-- EXERCISE DIRECTIONS --
Below are the entries. Print only the lines starting at the one with "left: 166px ->" and ending at the one with "hope you are", exactly, with no pictures.

-- INFORMATION SUPPLIED --
[Start of Attachment]
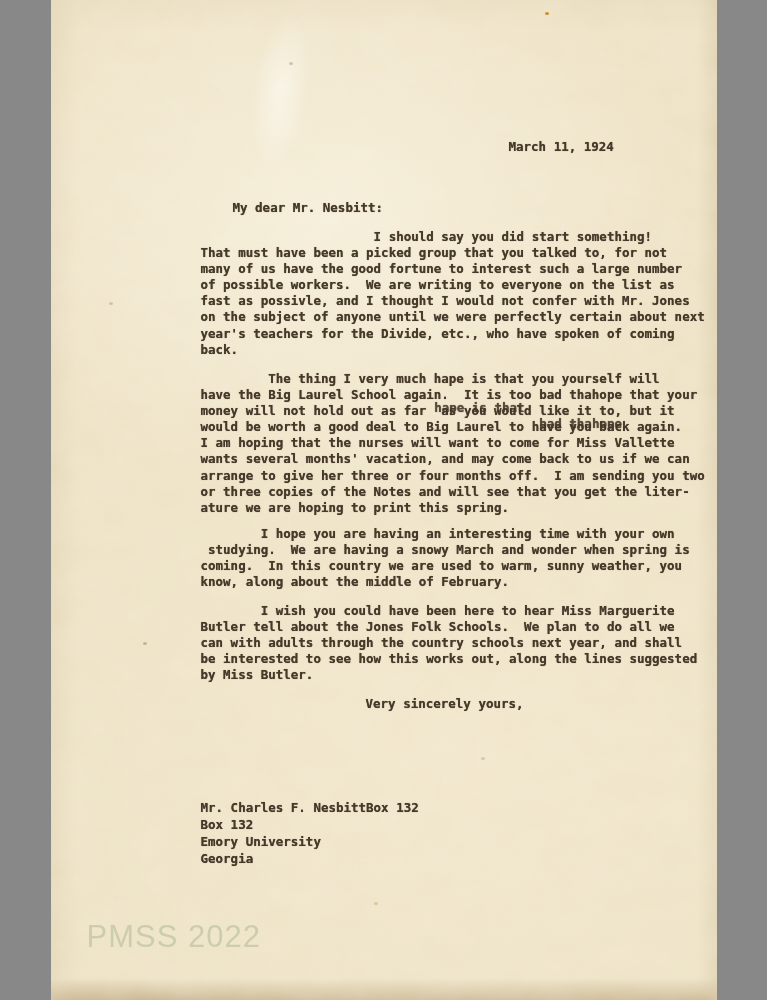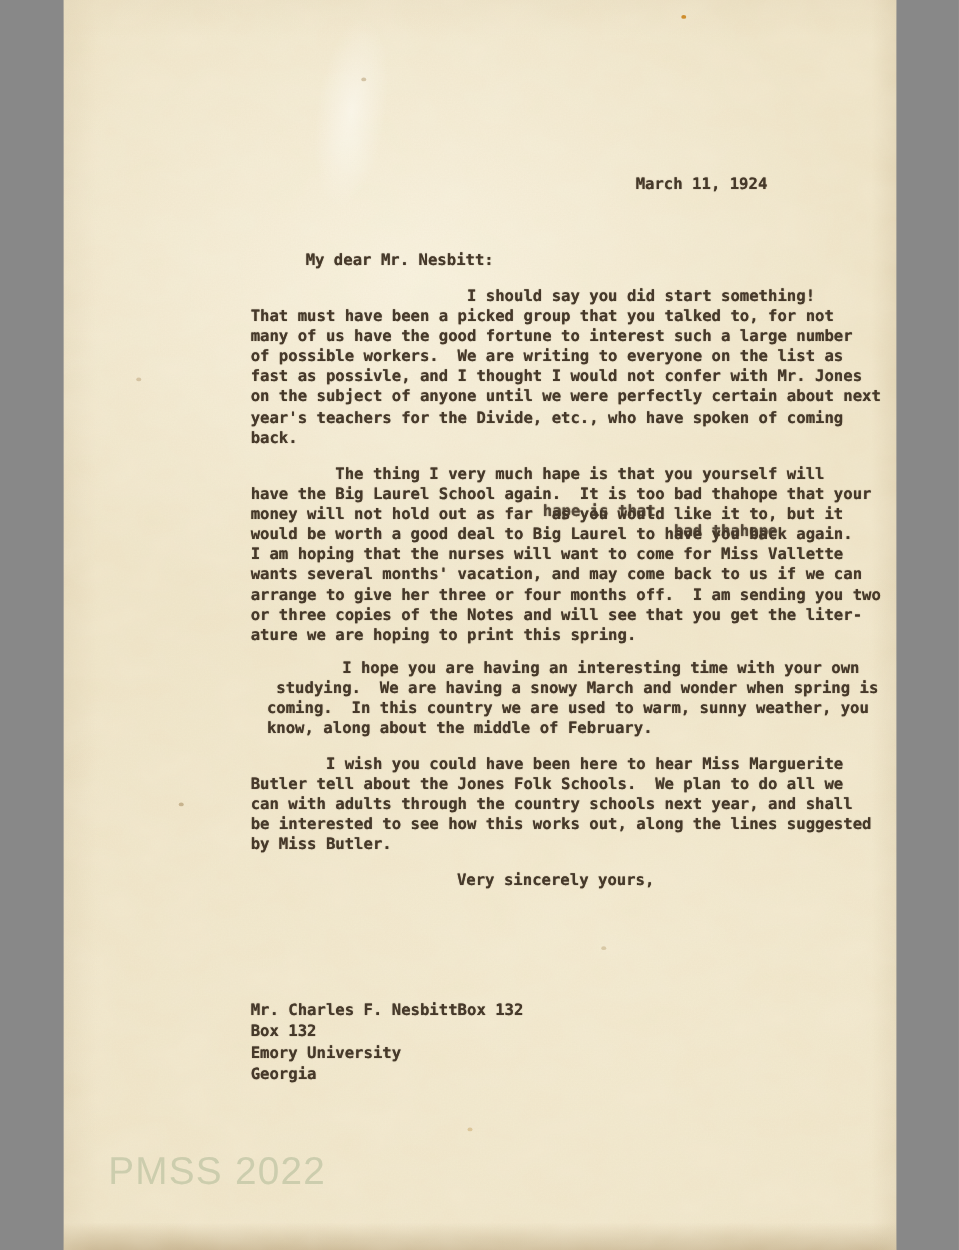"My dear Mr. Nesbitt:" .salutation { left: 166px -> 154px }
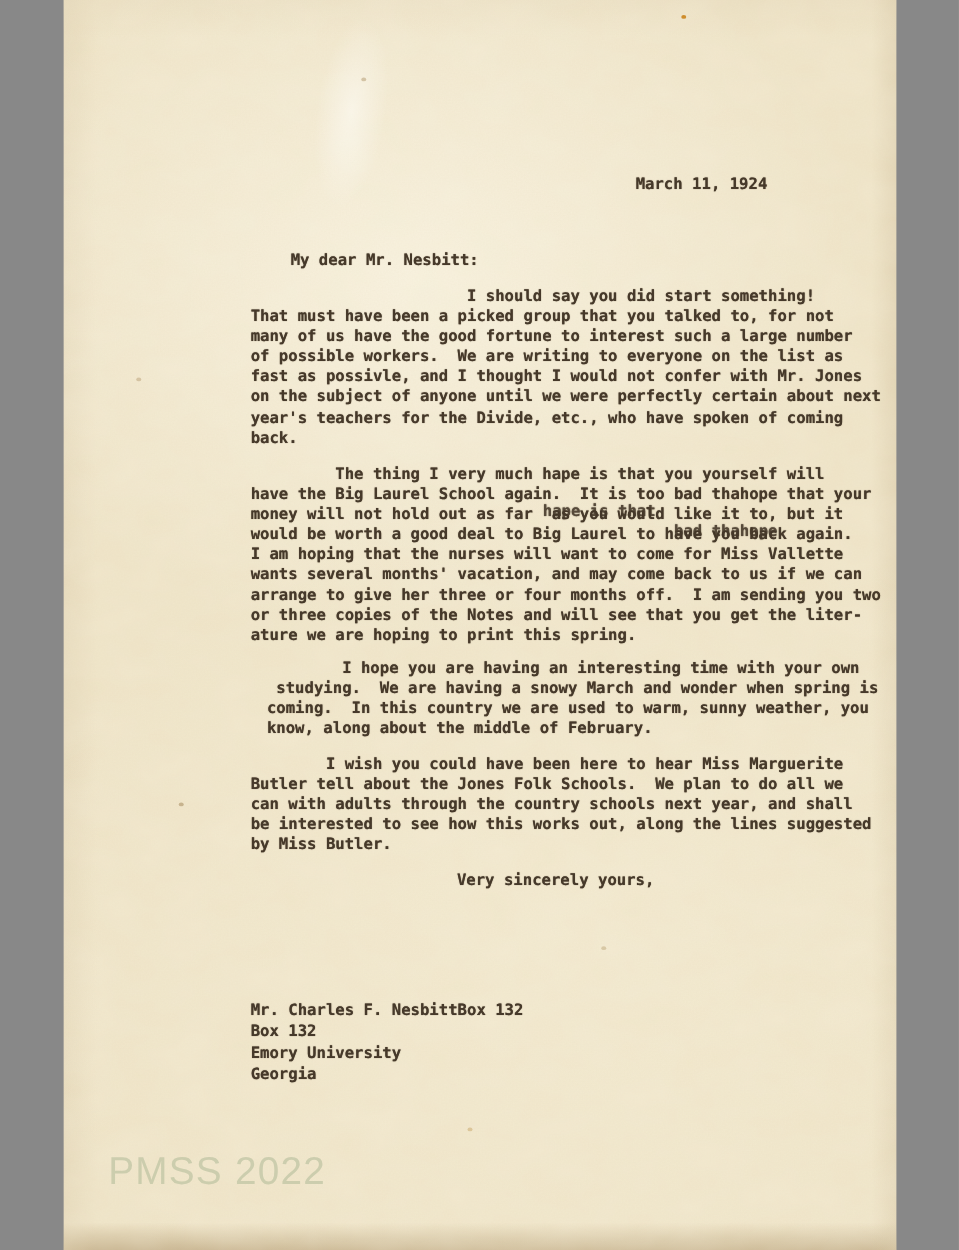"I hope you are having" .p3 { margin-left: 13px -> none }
[End of Attachment]
[Start of Attachment]
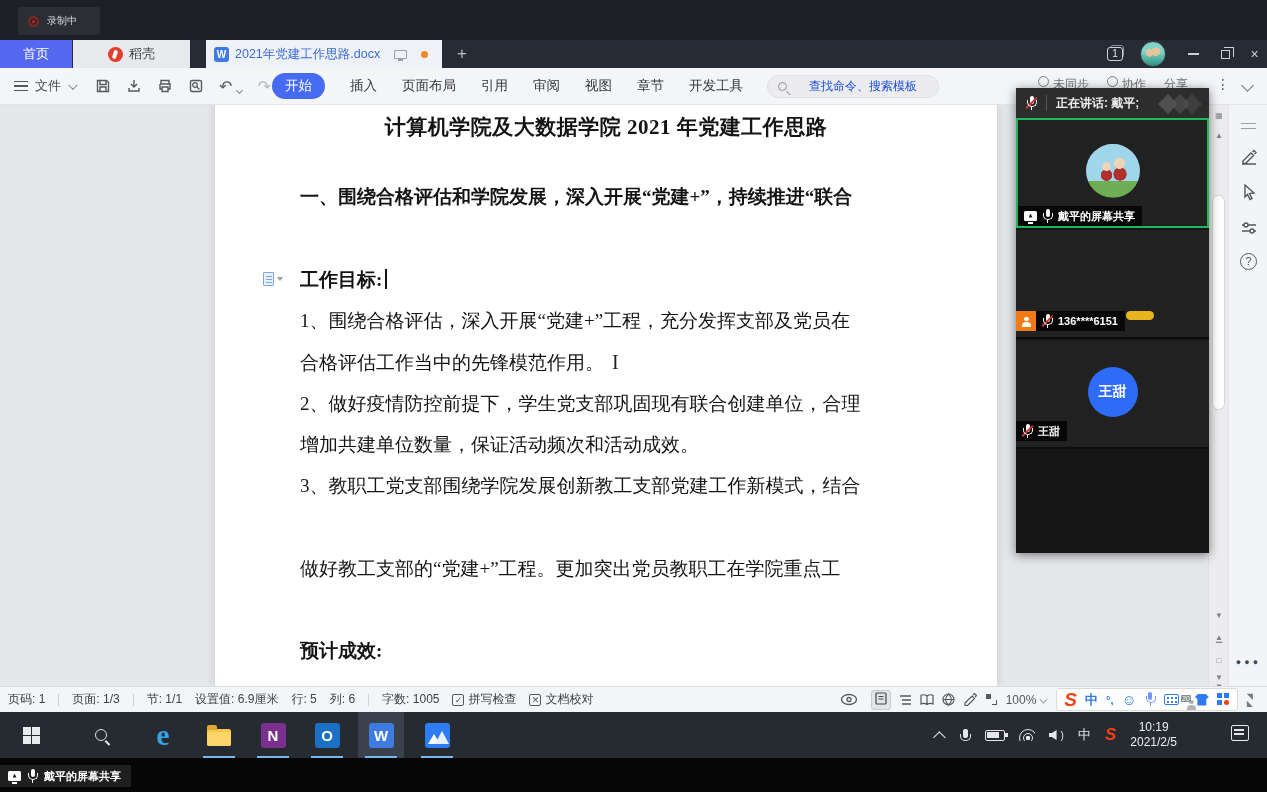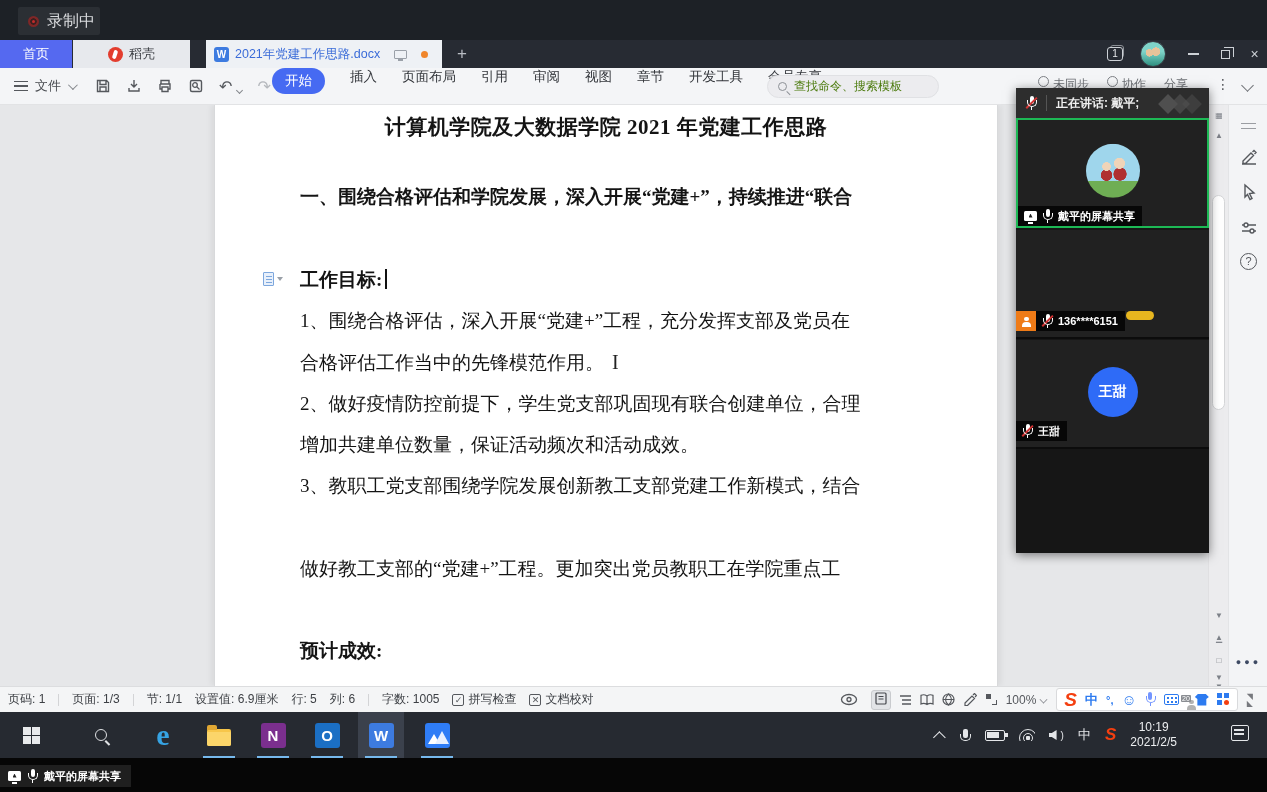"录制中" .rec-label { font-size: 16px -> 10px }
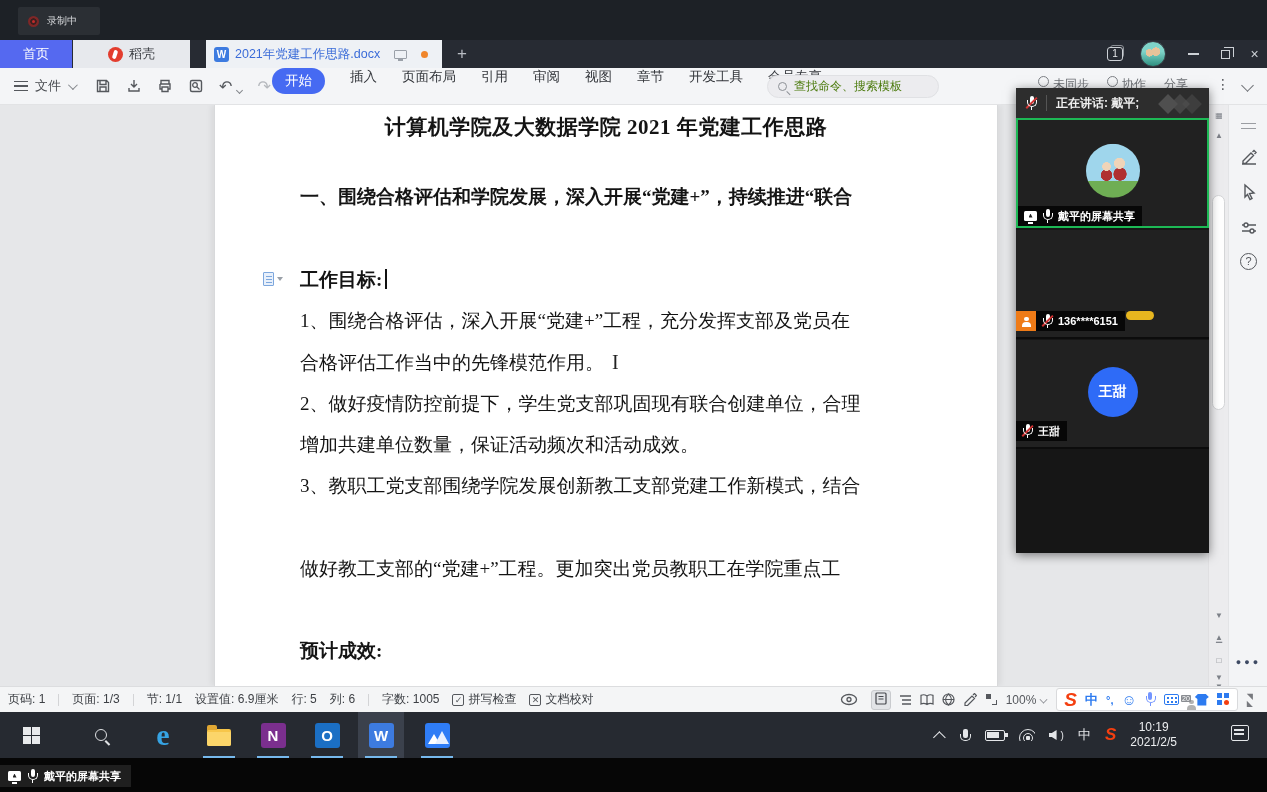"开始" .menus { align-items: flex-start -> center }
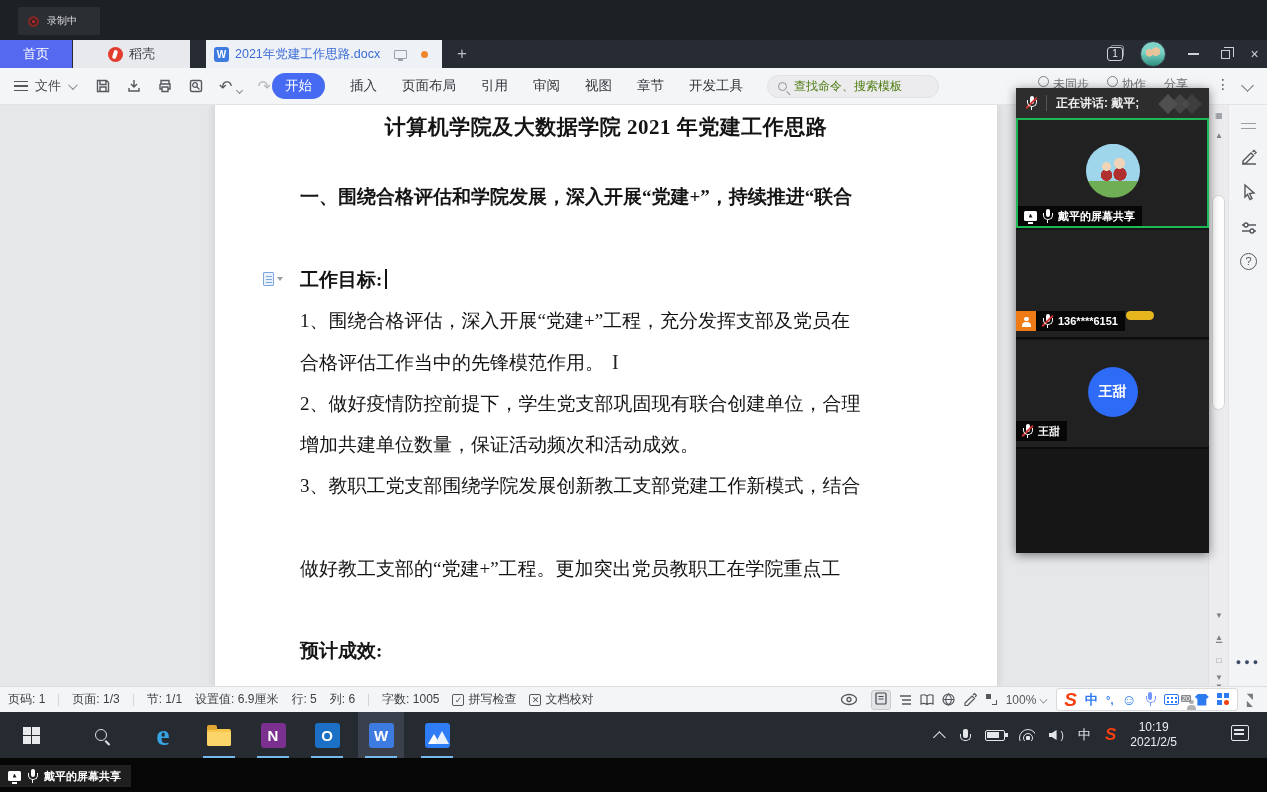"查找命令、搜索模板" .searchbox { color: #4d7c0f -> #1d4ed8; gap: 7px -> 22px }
[End of Attachment]
[Start of Attachment]
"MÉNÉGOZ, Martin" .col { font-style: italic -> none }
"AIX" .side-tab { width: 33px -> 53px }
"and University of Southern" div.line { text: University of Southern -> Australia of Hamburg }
[End of Attachment]
-- WRITTEN ANSWER --
"My dear Mr. Nesbitt:" .salutation { left: 166px -> 154px }
"I hope you are having" .p3 { margin-left: 13px -> none }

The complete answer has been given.